- Born: Tan Pauline 15 January 1933
- Died: 21 May 2010 (aged 77)
- Education: University of Toulouse
- Known for: Botany; Flora of Cambodia
- Scientific career
- Workplaces: University of Phnom Penh; National Museum of Natural History, Paris
- Thesis: The vegetation of South West Cambodia
- Author abbrev. (botany): DyPhon

= Pauline Dy Phon =

Cambodian botanist (1933-2010)

Pauline Dy Phon (ប៉ូលីន ឌី ផុន) (1933 – 21 May 2010) (née Tan Pauline) was a Cambodian botanist who specialized in the flora of Southeast Asia.

She studied in France, graduating in 1959 from the Faculty of Sciences in Paris. She met her husband Dy Phon, a student of dental surgery, while there. They returned to Cambodia in 1959. She later moved to University of Toulouse in France and was awarded a Ph.D. for her research on botany on the vegetation of south-west Cambodia in 1969.

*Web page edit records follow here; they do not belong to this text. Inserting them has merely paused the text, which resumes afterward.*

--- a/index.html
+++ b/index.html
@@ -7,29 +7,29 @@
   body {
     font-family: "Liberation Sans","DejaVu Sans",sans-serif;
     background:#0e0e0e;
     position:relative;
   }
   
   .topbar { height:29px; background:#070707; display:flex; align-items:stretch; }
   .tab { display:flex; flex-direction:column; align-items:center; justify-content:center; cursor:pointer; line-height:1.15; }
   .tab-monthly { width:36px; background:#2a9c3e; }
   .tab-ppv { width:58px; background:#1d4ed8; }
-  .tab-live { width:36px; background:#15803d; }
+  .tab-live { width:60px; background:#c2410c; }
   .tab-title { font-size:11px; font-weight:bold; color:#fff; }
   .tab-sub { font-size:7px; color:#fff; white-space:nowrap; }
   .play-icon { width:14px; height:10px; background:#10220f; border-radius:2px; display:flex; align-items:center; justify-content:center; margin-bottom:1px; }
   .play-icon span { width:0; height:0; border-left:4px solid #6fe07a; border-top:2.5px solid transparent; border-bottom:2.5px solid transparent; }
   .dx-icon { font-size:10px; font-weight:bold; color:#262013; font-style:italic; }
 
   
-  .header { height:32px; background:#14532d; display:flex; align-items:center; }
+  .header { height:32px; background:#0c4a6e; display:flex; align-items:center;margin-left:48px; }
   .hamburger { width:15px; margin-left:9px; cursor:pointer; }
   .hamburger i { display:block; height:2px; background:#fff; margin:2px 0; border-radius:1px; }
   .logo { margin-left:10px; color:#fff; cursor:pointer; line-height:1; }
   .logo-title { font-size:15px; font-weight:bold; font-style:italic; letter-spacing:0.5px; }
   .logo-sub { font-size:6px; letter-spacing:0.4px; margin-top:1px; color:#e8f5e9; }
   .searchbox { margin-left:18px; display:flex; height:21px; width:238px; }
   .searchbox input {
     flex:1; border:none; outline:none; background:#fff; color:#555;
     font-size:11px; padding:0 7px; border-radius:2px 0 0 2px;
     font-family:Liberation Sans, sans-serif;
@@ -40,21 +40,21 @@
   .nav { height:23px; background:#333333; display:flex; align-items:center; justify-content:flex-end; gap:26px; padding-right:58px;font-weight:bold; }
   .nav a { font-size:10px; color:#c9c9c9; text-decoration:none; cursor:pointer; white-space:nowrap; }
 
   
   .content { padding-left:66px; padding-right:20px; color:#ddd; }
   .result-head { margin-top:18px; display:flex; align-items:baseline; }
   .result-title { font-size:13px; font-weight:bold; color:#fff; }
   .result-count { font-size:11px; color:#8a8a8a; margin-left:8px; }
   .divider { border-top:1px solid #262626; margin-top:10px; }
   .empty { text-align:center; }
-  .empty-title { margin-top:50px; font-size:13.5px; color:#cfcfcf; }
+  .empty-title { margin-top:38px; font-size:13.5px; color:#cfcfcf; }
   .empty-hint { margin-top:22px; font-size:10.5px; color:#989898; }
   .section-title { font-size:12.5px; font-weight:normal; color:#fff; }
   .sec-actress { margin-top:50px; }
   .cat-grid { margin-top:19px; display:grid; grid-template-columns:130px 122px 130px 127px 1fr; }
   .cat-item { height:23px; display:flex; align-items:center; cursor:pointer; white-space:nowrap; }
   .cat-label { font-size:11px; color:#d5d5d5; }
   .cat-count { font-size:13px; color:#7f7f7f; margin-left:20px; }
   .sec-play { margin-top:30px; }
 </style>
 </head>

She became a teacher and researcher at the University of Phnom Penh. Her research was on the flora of Cambodia and surrounding regions. She specialised in the Faboideae subfamily particularly the genera Euchresta, Gueldenstaedtia, Medicago, Parochetus and the monospecific genus Trifidacanthus.

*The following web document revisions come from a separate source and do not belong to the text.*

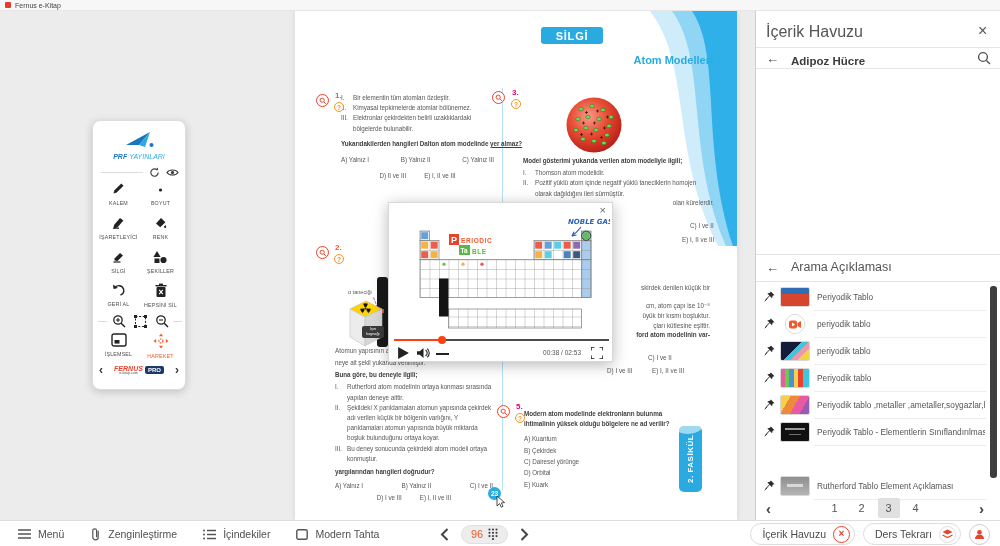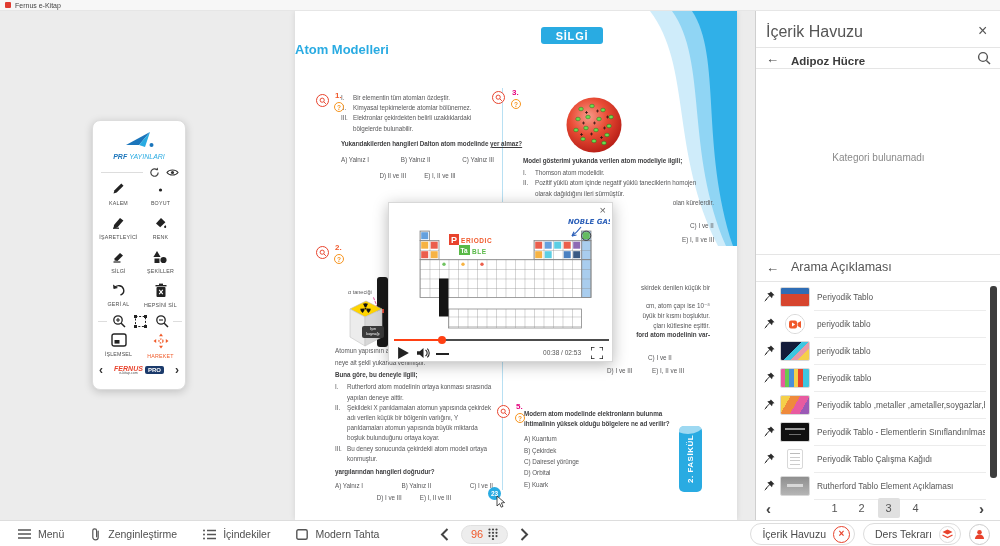--- a/index.html
+++ b/index.html
@@ -10,21 +10,21 @@
   
   .titlebar { position:absolute; left:0; top:0; width:1000px; height:11px; background:#f7f7f7; border-bottom:1px solid #e6e6e6; display:flex; align-items:center; padding-left:5px; gap:4px; z-index:50; }
   .titlebar .appicon { width:6px; height:6px; background:#e03c31; border-radius:1px; }
   .titlebar .apptitle { font-size:7px; color:#444; }
 
   
   .page { position:absolute; left:295px; top:11px; width:442px; height:509px; background:#fff; box-shadow:0 0 6px rgba(0,0,0,.10); z-index:1; }
   .page * { position:absolute; }
   .wave-svg { left:305px; top:0; }
   .kimya-badge { left:246px; top:16px; width:62px; height:17px; background:#29abe2; border-radius:3px; color:#fff; font-weight:bold; font-size:11px; letter-spacing:.8px; display:flex; align-items:center; justify-content:center; z-index:3; }
-  .topic { left:0; top:31px; width:418px; text-align:left; color:#29abe2; font-weight:bold; font-size:13px; }
+  .topic { left:0; top:43px; width:418px; text-align:right; color:#29abe2; font-weight:bold; font-size:11px; }
   .coldivider { left:207px; top:77px; width:1px; height:402px; background:#b8e0f3; }
 
   .qmag { width:13px; height:13px; border:1.4px solid #e8432d; border-radius:50%; background:#fff; display:flex; align-items:center; justify-content:center; z-index:4; }
   .qnum { font-size:8px; font-weight:bold; z-index:4; }
   .qnum.orange { color:#f0592b; } .qnum.pink { color:#e5007d; }
   .qhelp { width:10px; height:10px; border:1px solid #f7941d; border-radius:50%; color:#f7941d; font-size:6.5px; font-weight:bold; display:flex; align-items:center; justify-content:center; background:#fff; z-index:4; }
 
   .qblock { font-size:6.3px; color:#58585a; line-height:1.62; letter-spacing:-.05px; }
   .qblock * { position:static; }
   .qitem { display:flex; }
@@ -533,21 +533,20 @@
   <div class="abs sb-div" style="top:36px;"></div>
 
   <div class="abs backarrow" style="left:10px;top:41px;">←</div>
   <div class="abs sb-query">Adipoz Hücre</div>
   <svg class="abs" style="left:221px;top:40px;" width="14" height="14" viewBox="0 0 14 14">
     <circle cx="6" cy="6" r="4.4" fill="none" stroke="#555" stroke-width="1.4"></circle>
       <line x1="9.4" y1="9.4" x2="13" y2="13" stroke="#555" stroke-width="1.4"></line>
   </svg>
   <div class="abs sb-div" style="top:57px;"></div>
 
-  <div class="abs sb-empty">Kategori bulunamadı</div>
 
   <div class="abs sb-div" style="top:243px;"></div>
   <div class="abs backarrow" style="left:10px;top:250px;">←</div>
   <div class="abs sb-results-title">Arama Açıklaması</div>
   <div class="abs sb-div" style="top:270px;"></div>
 
   <div class="sr-row" style="top:273px;">
     <svg class="sr-pin" width="11" height="11" viewBox="0 0 12 12">
         <path d="M7.5 0.5l4 4-1.9.5-.9 2.8-2.3-2.3L2 9.9l-.5-.5 4.4-4.4L3.6 2.8l2.9-.9z" fill="#2b2b2b"></path>
         <line x1="3.5" y1="8.5" x2="0.8" y2="11.2" stroke="#2b2b2b" stroke-width="1"></line>
@@ -603,34 +602,20 @@
   <div class="sr-row" style="top:408px;">
     <svg class="sr-pin" width="11" height="11" viewBox="0 0 12 12">
         <path d="M7.5 0.5l4 4-1.9.5-.9 2.8-2.3-2.3L2 9.9l-.5-.5 4.4-4.4L3.6 2.8l2.9-.9z" fill="#2b2b2b"></path>
         <line x1="3.5" y1="8.5" x2="0.8" y2="11.2" stroke="#2b2b2b" stroke-width="1"></line>
       </svg>
     <div class="sr-thumb" style="background:#101010;">
       <div style="margin:5px 4px 0;height:1.5px;background:#9a9a9a;"></div>
         <div style="margin:4px 8px 0;height:1.5px;background:#6f6f6f;"></div>
     </div>
     <div class="sr-label">Periyodik Tablo - Elementlerin Sınıflandırılması</div>
-    <div class="sr-sep"></div>
-  </div>
-  <div class="sr-row" style="top:435px;">
-    <svg class="sr-pin" width="11" height="11" viewBox="0 0 12 12">
-        <path d="M7.5 0.5l4 4-1.9.5-.9 2.8-2.3-2.3L2 9.9l-.5-.5 4.4-4.4L3.6 2.8l2.9-.9z" fill="#2b2b2b"></path>
-        <line x1="3.5" y1="8.5" x2="0.8" y2="11.2" stroke="#2b2b2b" stroke-width="1"></line>
-      </svg>
-    <div class="sr-thumb" style="background:#fff;width:16px;height:20px;left:31px;">
-      <div style="margin:3px 2px 0;height:1px;background:#bbb;"></div>
-        <div style="margin:2.5px 2px 0;height:1px;background:#ccc;"></div>
-        <div style="margin:2.5px 2px 0;height:1px;background:#ccc;"></div>
-        <div style="margin:2.5px 2px 0;height:1px;background:#ccc;"></div>
-    </div>
-    <div class="sr-label">Periyodik Tablo Çalışma Kağıdı</div>
     <div class="sr-sep"></div>
   </div>
   <div class="sr-row" style="top:462px;">
     <svg class="sr-pin" width="11" height="11" viewBox="0 0 12 12">
         <path d="M7.5 0.5l4 4-1.9.5-.9 2.8-2.3-2.3L2 9.9l-.5-.5 4.4-4.4L3.6 2.8l2.9-.9z" fill="#2b2b2b"></path>
         <line x1="3.5" y1="8.5" x2="0.8" y2="11.2" stroke="#2b2b2b" stroke-width="1"></line>
       </svg>
     <div class="sr-thumb" style="background:linear-gradient(#8f8f8f,#b5b5b5);">
       <div style="margin:7px 6px 0;height:3px;background:#d8d8d8;"></div>
     </div>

In 1975 she was forced to stop work because the Khmer Rouge came to power. She reached the Khao-I-Dang refugee camp in Thailand. In 1980, she managed to flee to France and work in the Botanical Laboratory of the National Museum of Natural History in Paris. In the same institution she contributed significantly to identifying and classifying plants of Cambodia and Indochina, which remain relatively unknown. She wrote a book, published in 1982, about the food plants of Cambodia that were eaten in normal and famine times.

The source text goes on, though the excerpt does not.